Items from a dataset
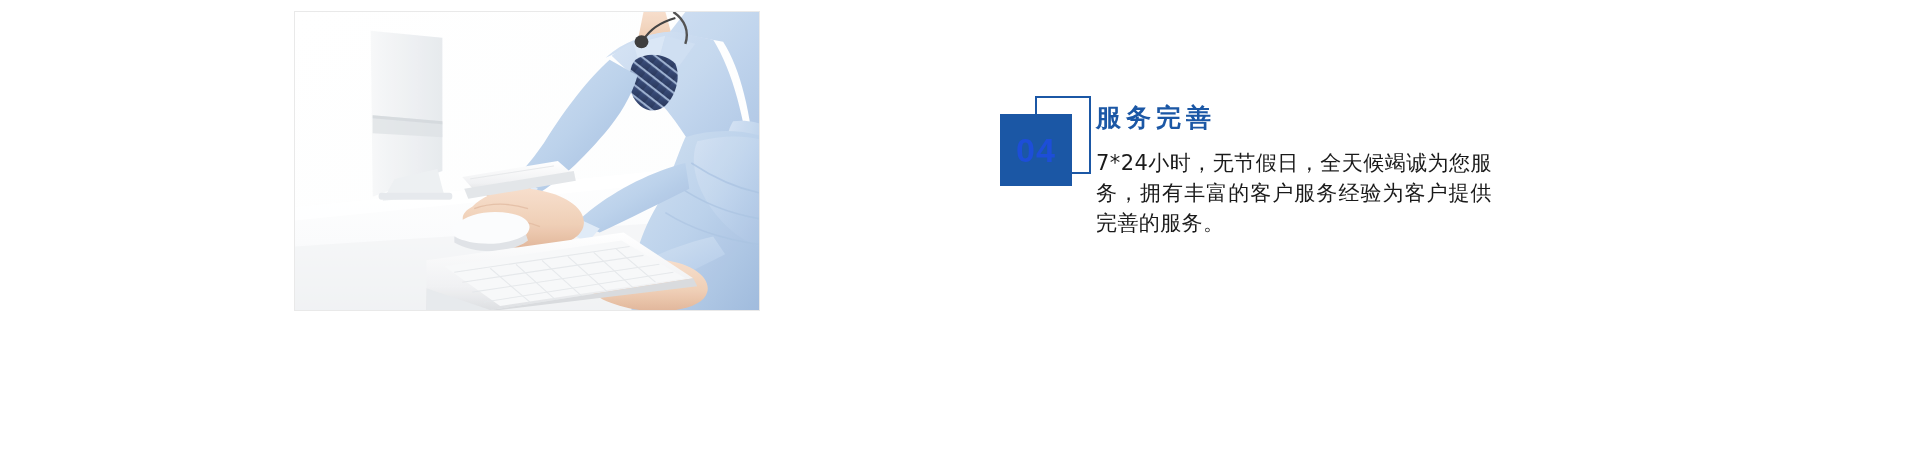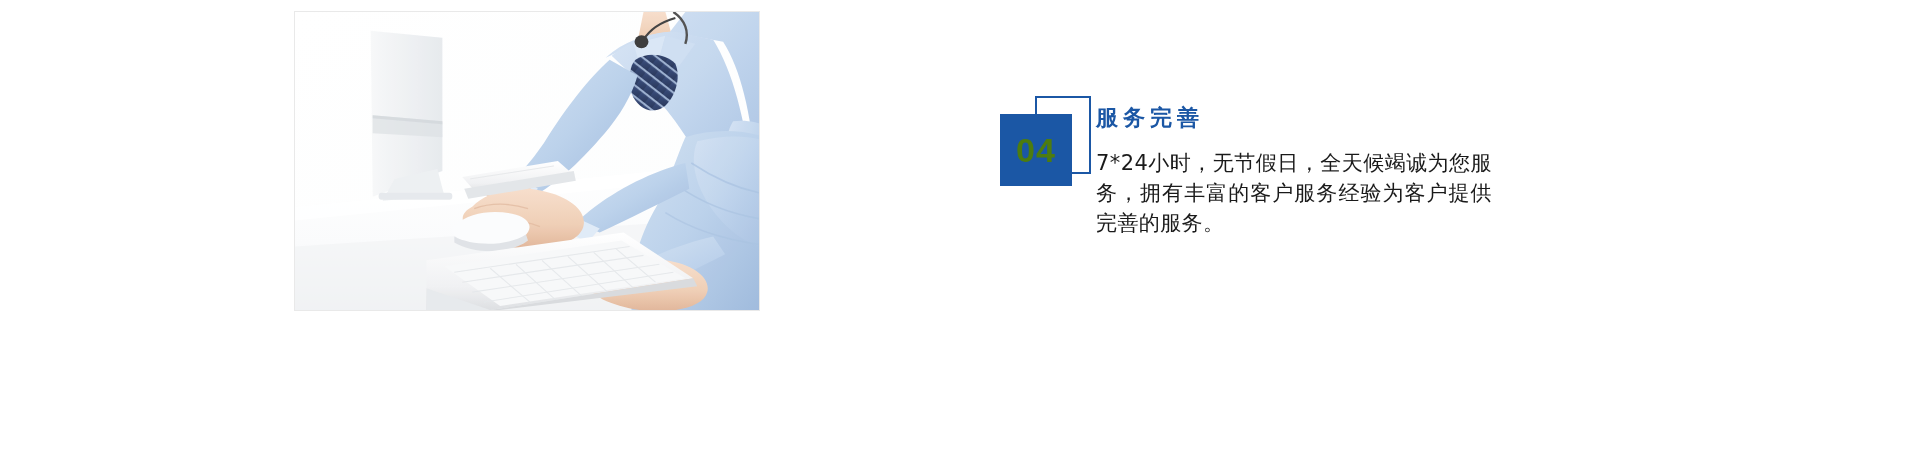--- a/index.html
+++ b/index.html
@@ -98,7 +98,7 @@
     top: 2px;
     margin: 0;
     color: #1b57a5;
-    font-size: 22px;
+    font-size: 25px;
     font-weight: 700;
     letter-spacing: 5px;
     line-height: 40px;

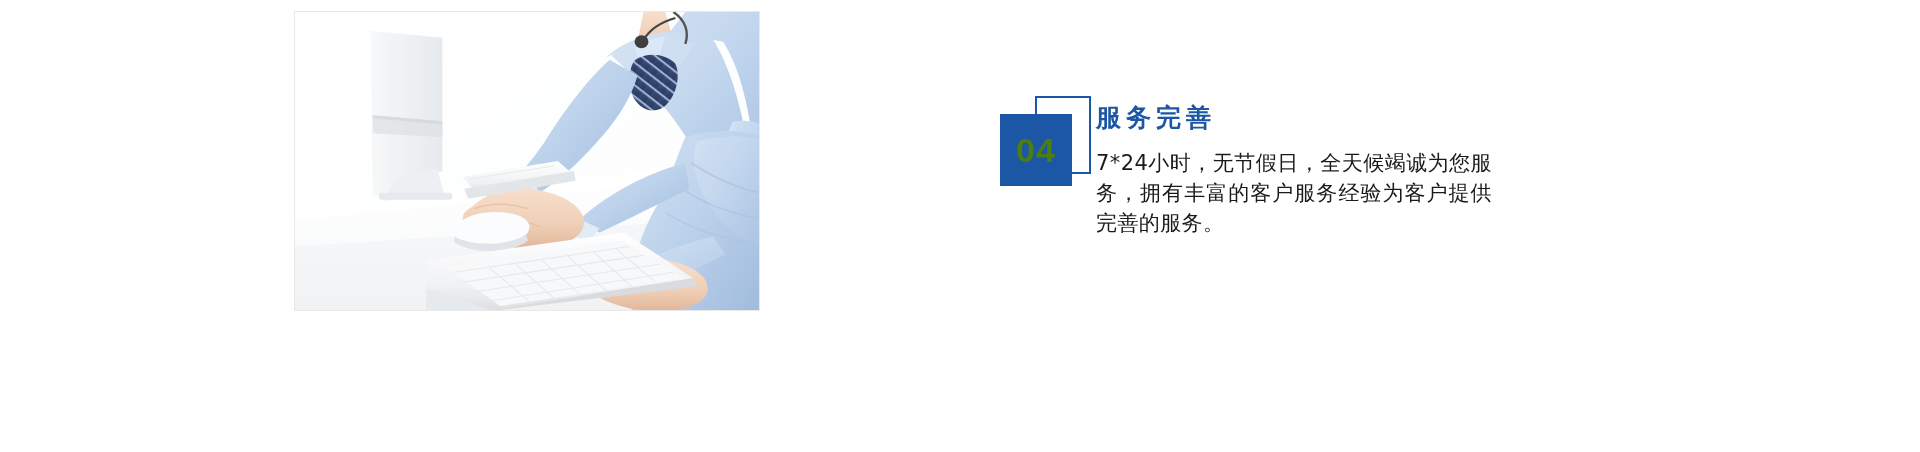--- a/index.html
+++ b/index.html
@@ -85,7 +85,7 @@
     height: 72px;
     line-height: 72px;
     text-align: center;
-    color: #4d7c0f;
+    color: #1d4ed8;
     font-size: 34px;
     font-weight: 700;
     letter-spacing: 1px;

» REQUIRED ACTION
Tally each line above that includes "color". Reply with the total only.

» WRITTEN REPLY
3